博打に勝った西野監督と日本代表
後半開始早々に岡崎が負傷交代、大迫が入る。このタイミングでの交代は想定外だと思う。さらにポーランドの逆襲がハマりはじめていた。53分のロングカウンターはレバンドフスキへラストパスが入る寸前でGK川島がインターセプト。74分にはカウンターで日本の左サイドを攻略され、レバンドフスキにシュートされるがバーの上。さらにクロスボールを槙野がカットするが、危うくオウンゴールになりかける。こちらも川島が防いで事なきを得た。
レバンドフスキがほとんど守備をしないポーランドに対して、山口と柴崎岳が相手2トップの脇に下りてパスを集配、ビルドアップは問題ない。ただし、そこからバイタルエリアへのパスが通らず攻撃は停滞する。宇佐美を乾に代えてテコ入れを図るが、さほど事態は好転せず。
そのころコロンビアが先制点をゲット、日本は最後の交代カードとして長谷部をフィールドへ送る。長谷部の投入に戦術的な意味はない。この試合を凍結するための伝令だ。失点しないこと、カードをもらわないこと、そしてロスタイムを含めると10分間ほど残っているこの試合をここで終わりにする意思をポーランドに知らせること。あとはコロンビア対セネガルがそのまま終わるのに期待するのみ。他力本願だが、そうすることに決めたわけだ。
日本の“談合試合”は2004年のアジアカップでのイラン戦でもあった。そのまま終わればどちらもグループリーグを突破できる状況で、先に打ち方やめにしたのはイランだった。今回は日本が先導した。
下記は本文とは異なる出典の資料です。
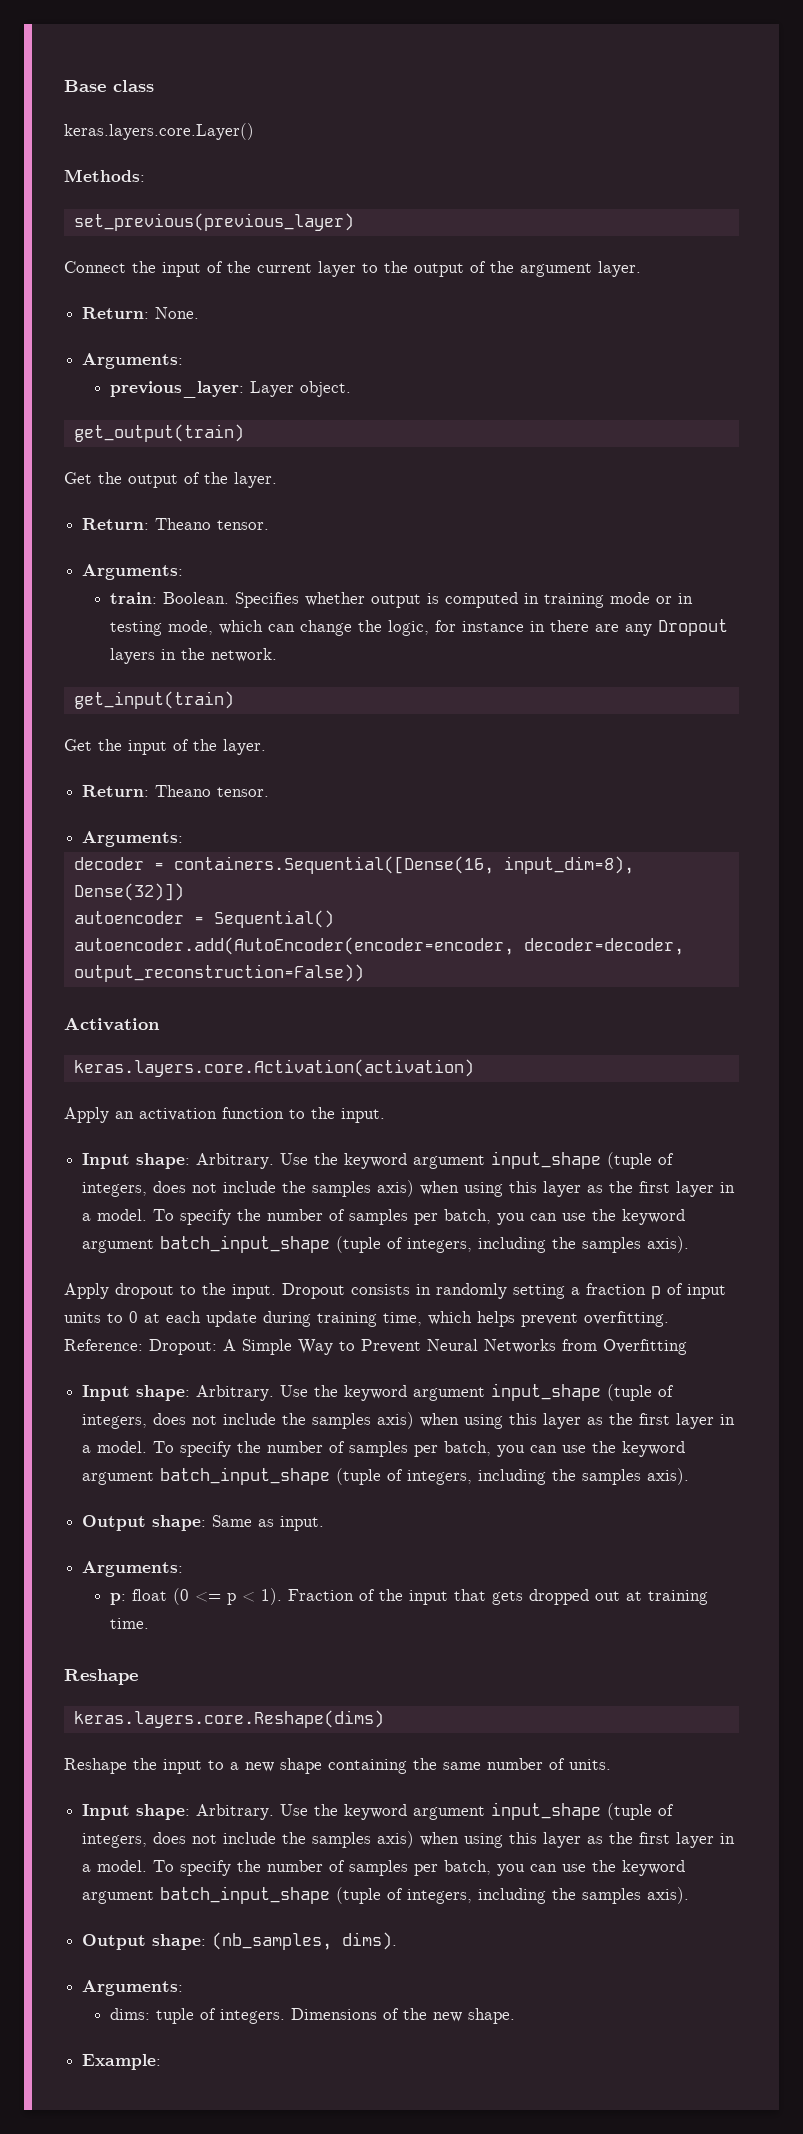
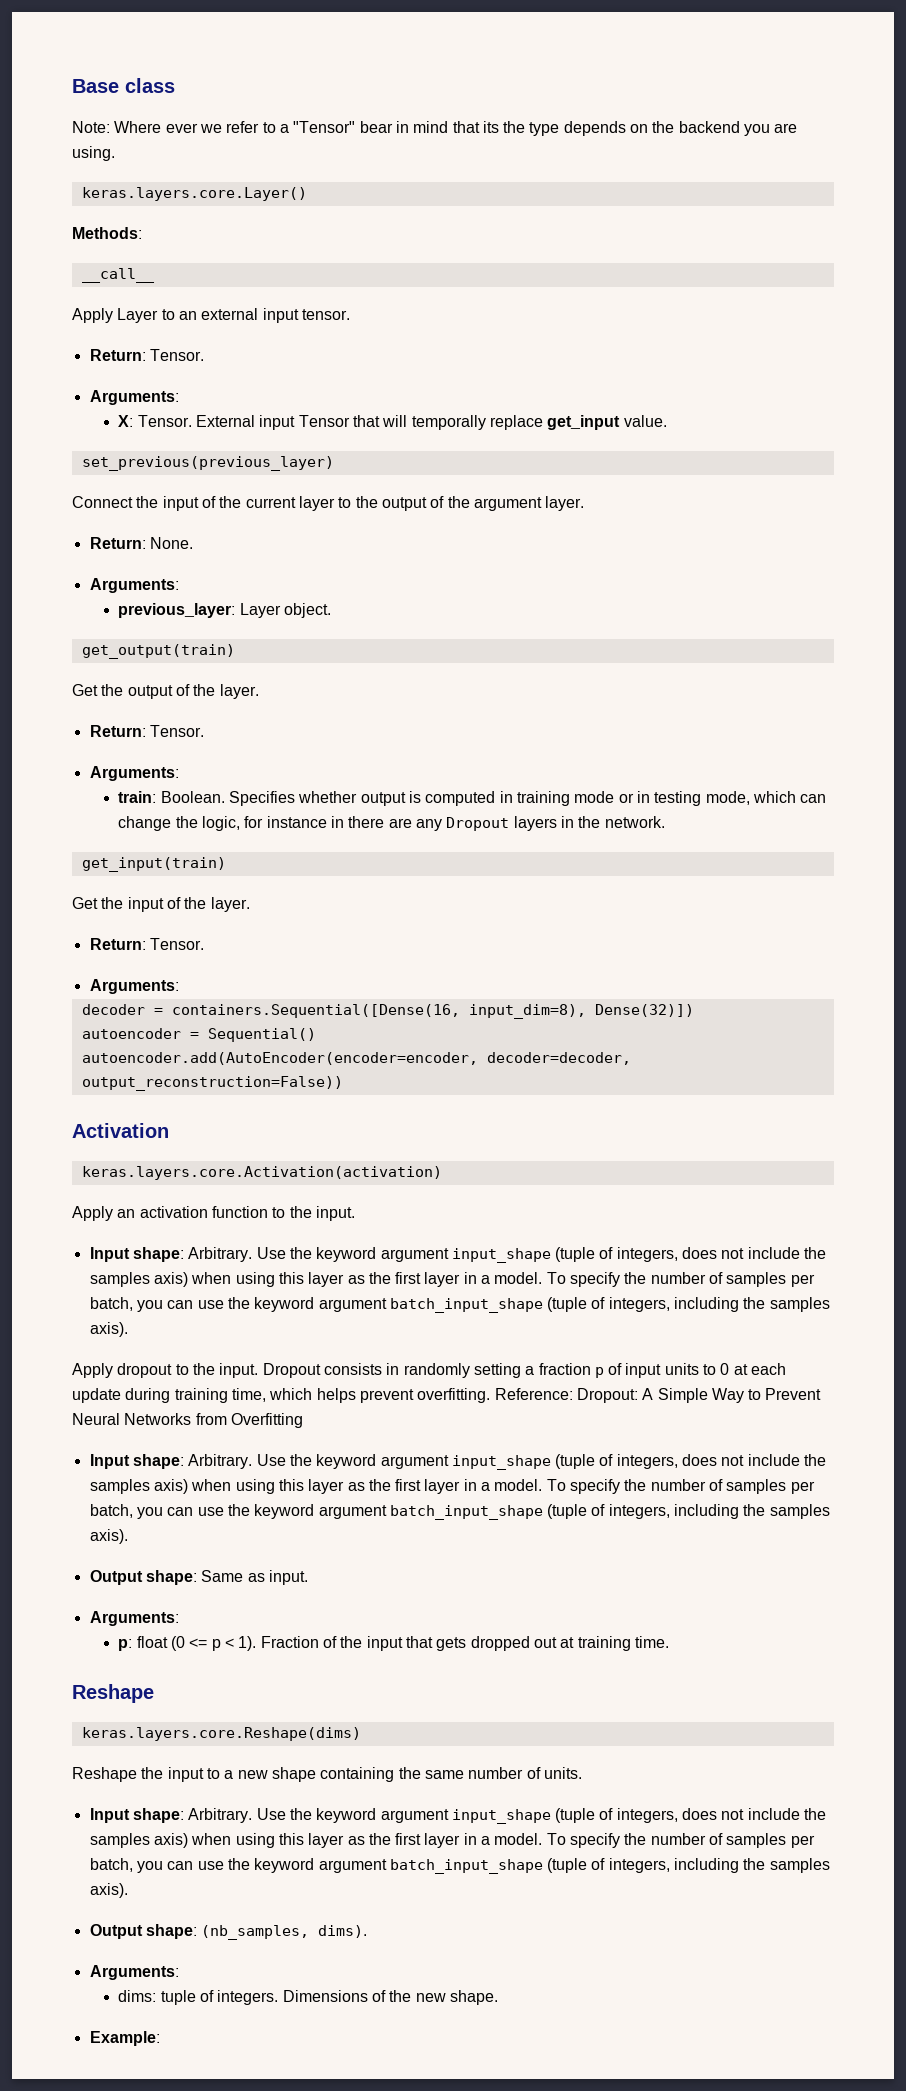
[64,123,254,140] [64,169,145,182] keras.layers.core.Layer() // Methods: -> [72,121,798,136] [72,146,115,161] [81,187,307,201] [72,227,142,239] [81,268,155,283] [72,308,350,323] [89,349,204,361] [89,390,179,405] [118,415,667,430] Note: Where ever we refer to a "Tensor" bear in mind that its the type depends on the backend you are using. // keras.layers.core.Layer() // Methods: // __call__ // Apply Layer to an external input tensor. // Return: Tensor. // Arguments: // X: Tensor. External input Tensor that will temporally replace get_input value.
[155,518,270,530] Theano tensor. -> [149,725,204,737] Tensor.
[155,785,270,797] Theano tensor. -> [149,938,204,950] Tensor.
グループリーグ最終戦で、このような試合になるのは珍しくない。1982年ワールドカップの西ドイツ対オーストリアは有名な出来レースである。この一件が問題視されたので、以降FIFAはグループリーグ最終戦の2試合を同時刻に行うことにした。ただ、それでも残り数分間で調整が起こることは避けられない。今回は裏カードのコロンビア対セネガルがそのまま1-0で終わる保証はどこにもなく、リスクを伴うのでただの“談合試合”とは違っている。
結果的に日本はグループ2位で際どく勝ち抜けられた。そして主力選手を休ませ、これまでプレー機会のなかった選手を起用することもできた。実質80分間の試合で疲労も軽減できた。まさに結果オーライなのだが、最善の形でノックアウトラウンドに進めた。